──────── Information provided

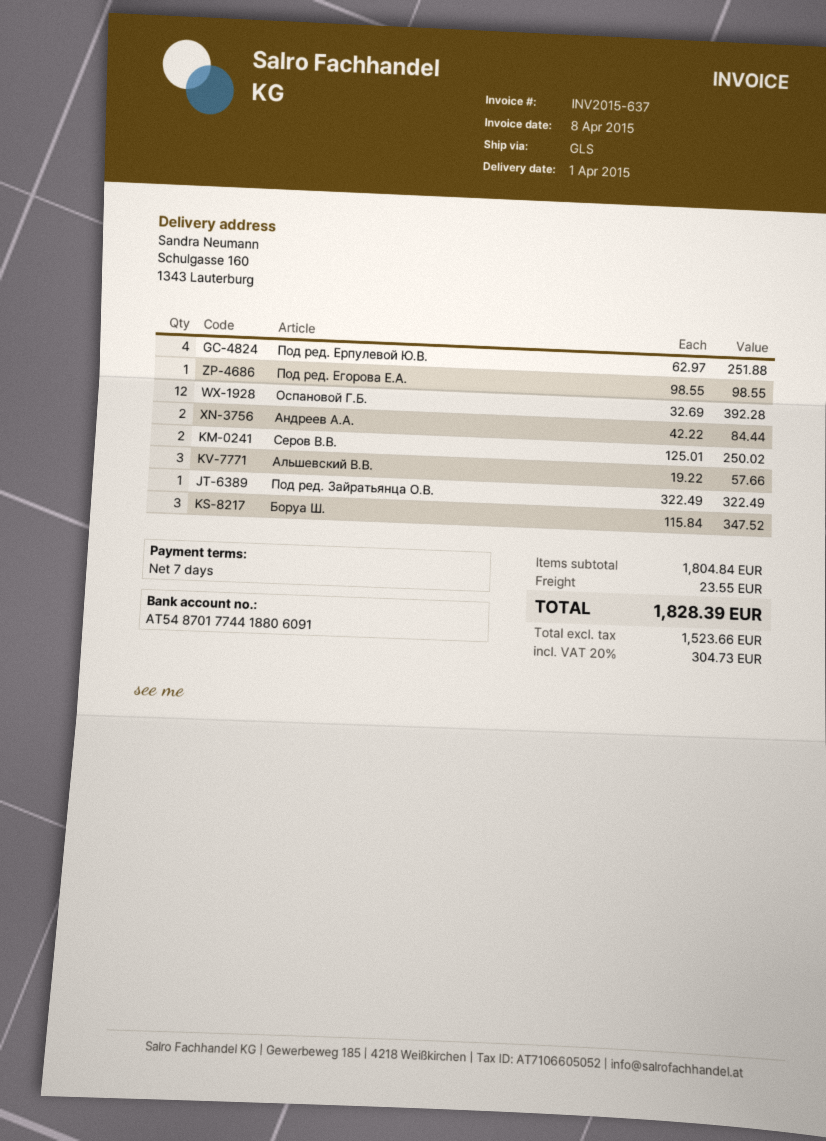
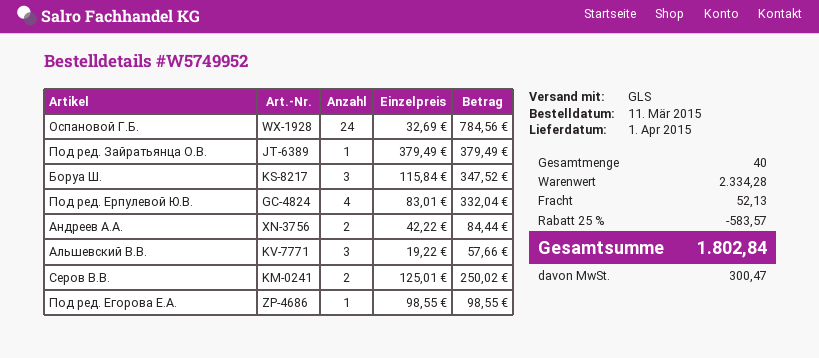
Под ред. Ерпулевой Ю.В.: 4 x 62.97 = 251.88 -> 4 x 83.01 = 332.04
Оспановой Г.Б.: 12 x 32.69 = 392.28 -> 24 x 32.69 = 784.56
Под ред. Зайратьянца О.В.: 1 x 322.49 = 322.49 -> 1 x 379.49 = 379.49
subtotal: 1804.84 -> 2334.28
discount: none -> 25% = 583.57
shipping: 23.55 -> 52.13
tax: 304.73 -> 300.47
total: 1828.39 -> 1802.84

────────────────

• Work instruction
Pictures omitted, give the entries again exactly.

• Solution for this exercise
Под ред. Ерпулевой Ю.В.: 4 x 62.97 = 251.88 -> 4 x 83.01 = 332.04
Оспановой Г.Б.: 12 x 32.69 = 392.28 -> 24 x 32.69 = 784.56
Под ред. Зайратьянца О.В.: 1 x 322.49 = 322.49 -> 1 x 379.49 = 379.49
subtotal: 1804.84 -> 2334.28
discount: none -> 25% = 583.57
shipping: 23.55 -> 52.13
tax: 304.73 -> 300.47
total: 1828.39 -> 1802.84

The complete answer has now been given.